The governments (politicians), on the other hand, have no shareholders. They do, however, have constituents who are, for the most part, pissed off over the bailout of the fat cats on Wall Street. The specter of constituents being thrown out of their homes on top of that would be a political gun to the head.
As the government plans to buy up the crappy paper from the mortgage holders, the crappier a loan is the quicker it goes in the buyout pile. That is because, in those loans, foreclosure would not recover the principle investment. So, the message from the government is – make your loan as crappy as you can. How to do that? Don’t make payments.

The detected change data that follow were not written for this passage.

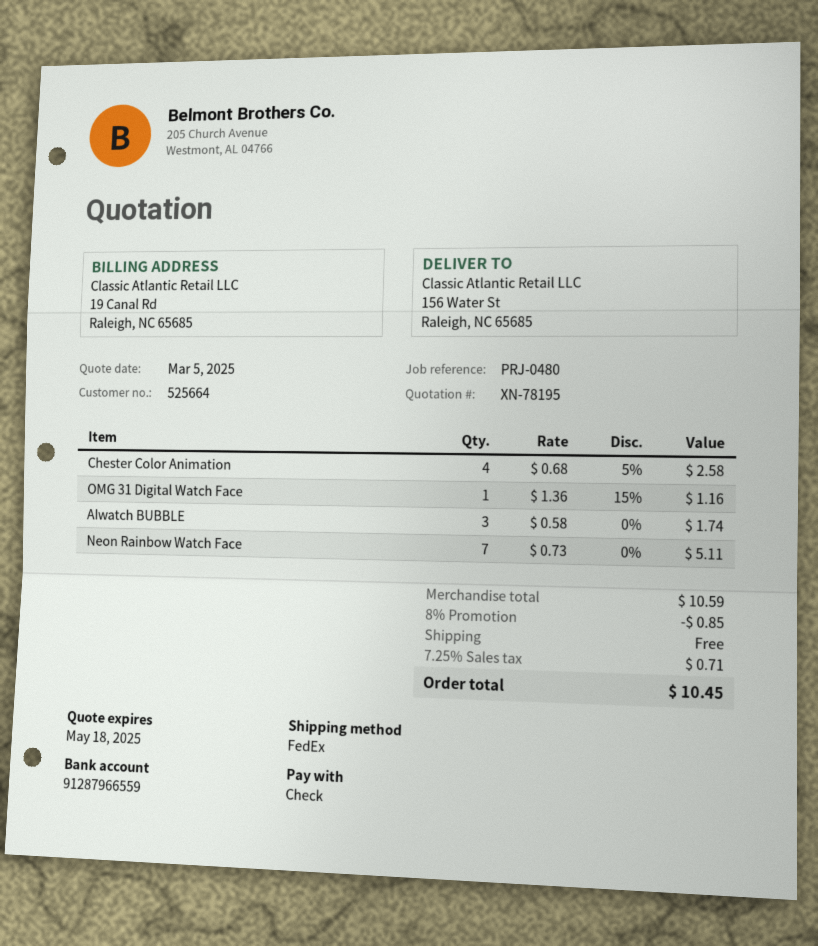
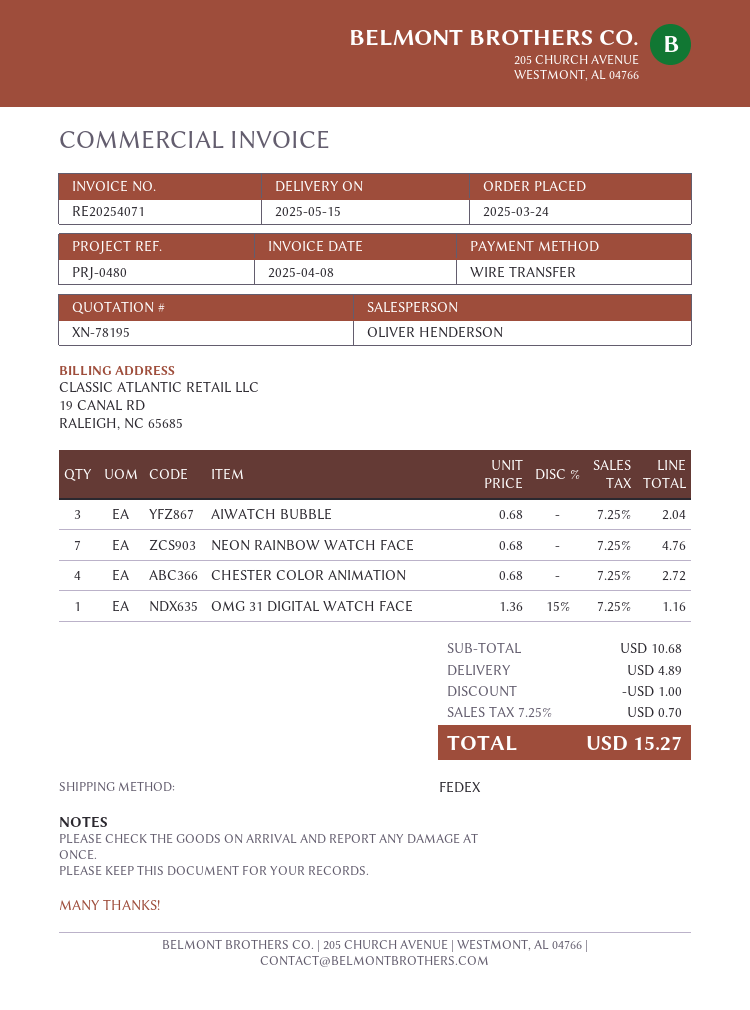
payment method: cheque -> bank transfer
Chester Color Animation: 4 x 0.68 - 5% = 2.58 -> 4 x 0.68 = 2.72
AIwatch BUBBLE: 3 x 0.58 = 1.74 -> 3 x 0.68 = 2.04
Neon Rainbow Watch Face: 7 x 0.73 = 5.11 -> 7 x 0.68 = 4.76
subtotal: 10.59 -> 10.68
discount: 0.85 -> 1.00
shipping: 0.00 -> 4.89
tax: 7.25% = 0.71 -> 7.25% = 0.70
total: 10.45 -> 15.27

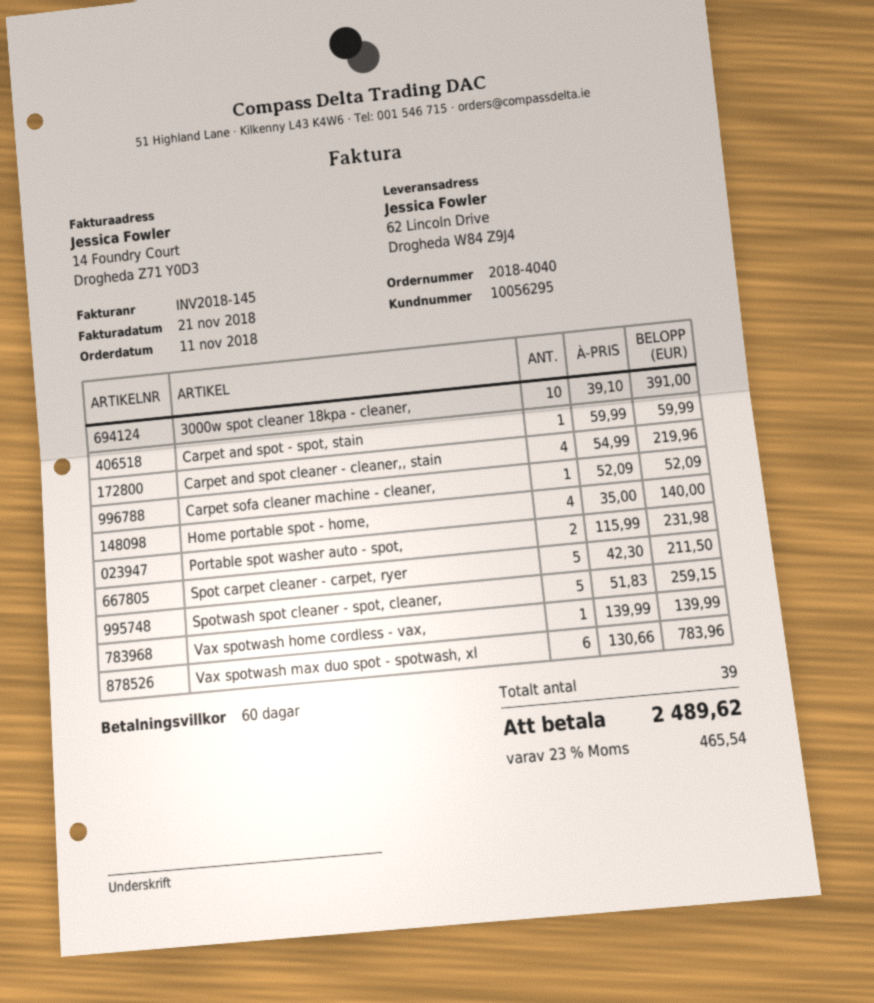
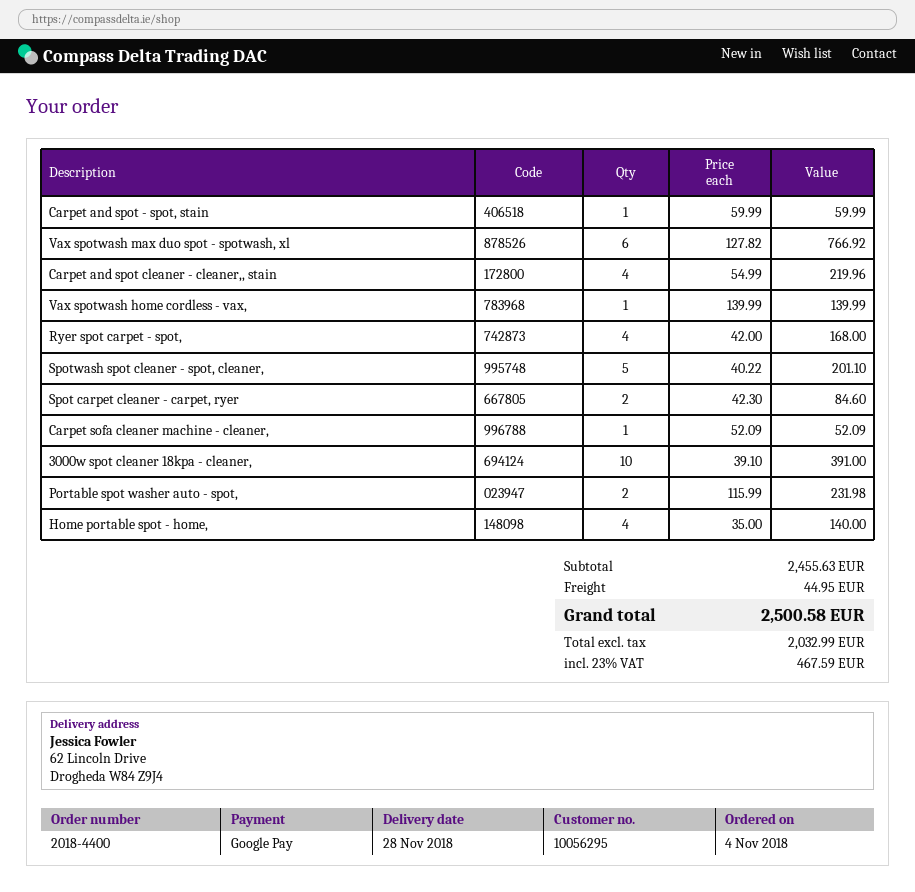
order number: 2018-4040 -> 2018-4400
order date: 2018-11-11 -> 2018-11-04
Spot carpet cleaner - carpet, ryer: 5 x 42.30 = 211.50 -> 2 x 42.30 = 84.60
Spotwash spot cleaner - spot, cleaner,: 5 x 51.83 = 259.15 -> 5 x 40.22 = 201.10
Vax spotwash max duo spot - spotwash, xl: 6 x 130.66 = 783.96 -> 6 x 127.82 = 766.92
Ryer spot carpet - spot,: none -> 4 x 42.00 = 168.00
shipping: none -> 44.95
tax: 23% = 465.54 -> 23% = 467.59
total: 2489.62 -> 2500.58

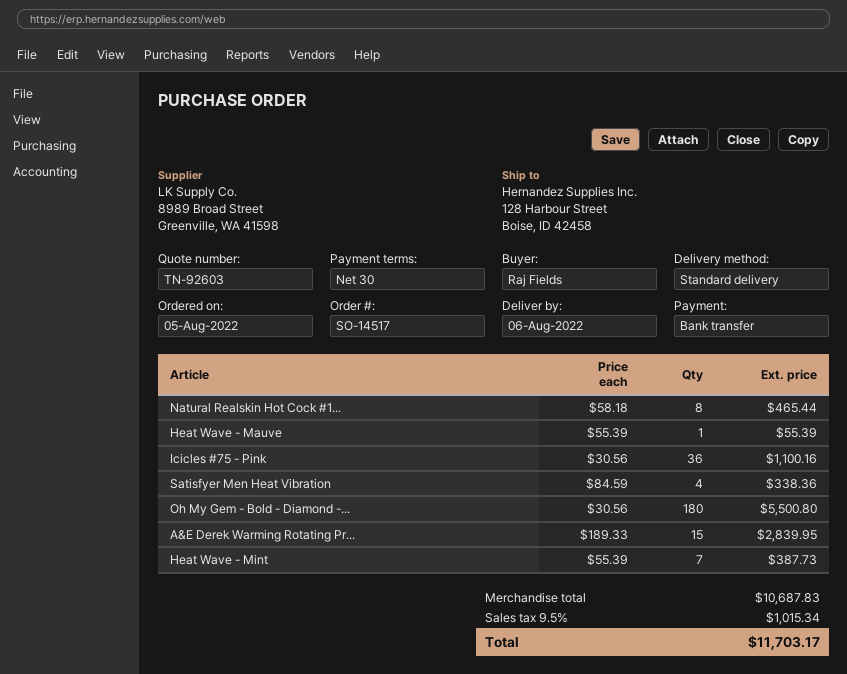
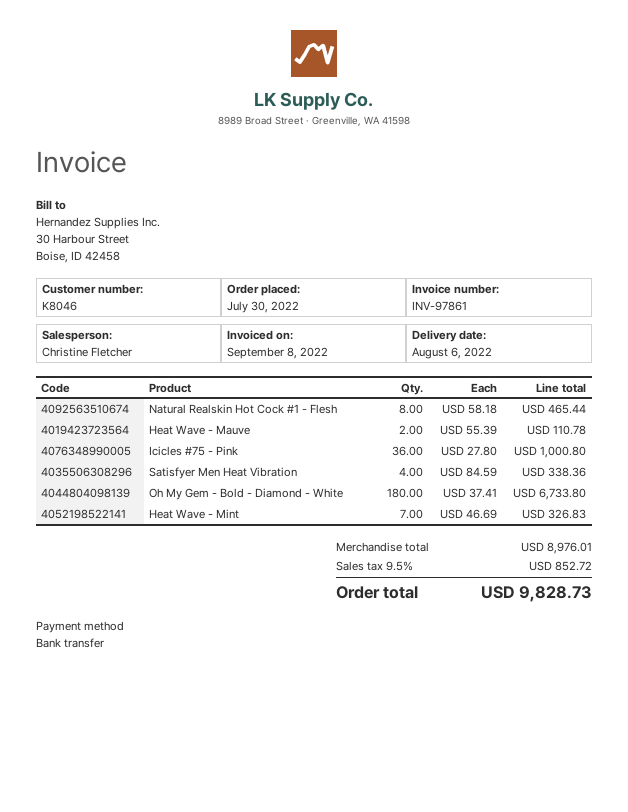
order date: 2022-08-05 -> 2022-07-30
Heat Wave - Mauve: 1 x 55.39 = 55.39 -> 2 x 55.39 = 110.78
Icicles #75 - Pink: 36 x 30.56 = 1100.16 -> 36 x 27.80 = 1000.80
Oh My Gem - Bold - Diamond -...: 180 x 30.56 = 5500.80 -> 180 x 37.41 = 6733.80
A&E Derek Warming Rotating Pr...: 15 x 189.33 = 2839.95 -> none
Heat Wave - Mint: 7 x 55.39 = 387.73 -> 7 x 46.69 = 326.83
subtotal: 10687.83 -> 8976.01
tax: 9.5% = 1015.34 -> 9.5% = 852.72
total: 11703.17 -> 9828.73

There is a downside, however, for the borrower that has been responsible, made all payments, has not taken 2nd mortgages, made a sizable down payment and is having a difficult time making their payments. For that class of loans, foreclosure would be profitable to the mortgage holder, so they will keep it on their books.
If your mortgage does become the property of Uncle Sam, the growingly popular impulse to "just walk away" should be replaced by "just stay and stop paying." No one will throw you out. After a few months, or years, of living payment free, you will get a call from a motivated government agent eager to adjust your loan into something affordable.
Now it would help things along if you were able to claim poverty, so get rid of that savings account, CD or any other liquid asset and put the cash (or better gold) under the mattress. Or go out and spend it – after all consumer spending stimulates the economy – one could argue that it’s your PATRIOTIC duty to spend, spend, spend.
Once you have impoverish yourself (at least on paper) and have a upside down mortgage, Uncle Sam will pick you up in a flash. The author also points out that using the money saved to pay down that $30,000+ credit card debt would be stupid.
If you do get the opportunity to live for a while with no mortgage payment, don't make the tragic mistake of using your extra cash to pay down your credit cards. As the growing level of credit card defaults will soon push credit card companies into bankruptcy, we can expect a similar bailout plan for American Express and Discover Financial. When that happens, expect massive balance reductions for Americans who can demonstrate the inability to pay. The bigger your balance, the greater the benefit.
Taxpayers, however, will take this in the shorts (who else pays for government fuck ups?) because the government didn’t factor in the benefits there might be for those who decide to quit paying. Funny they missed that, considering what a financial genius that Paulson is.
A meme that is circulating is that the government could actually turn a profit on the program. The chances of that are as likely as Saudi Arabia denouncing Islam, buying up a bunch of pig farms and becoming the 51st state. To make a profit (or break even) they would have to buy the bad paper at a deep discount to the actual loan value, that in turn would bankrupt most of the institutions they are trying to rescue.
More likely, they will buy the paper at or near face value which, in turn, results in the 700 billion bailout becoming trillions – need I point out who will be paying the bill.
This entire mess, created by Rethug deregulation, lax government oversight and greed and corruption on an uncheck market, will be taken on by the government to find a solution - they could turn the financial nightmare into a full length horror movie.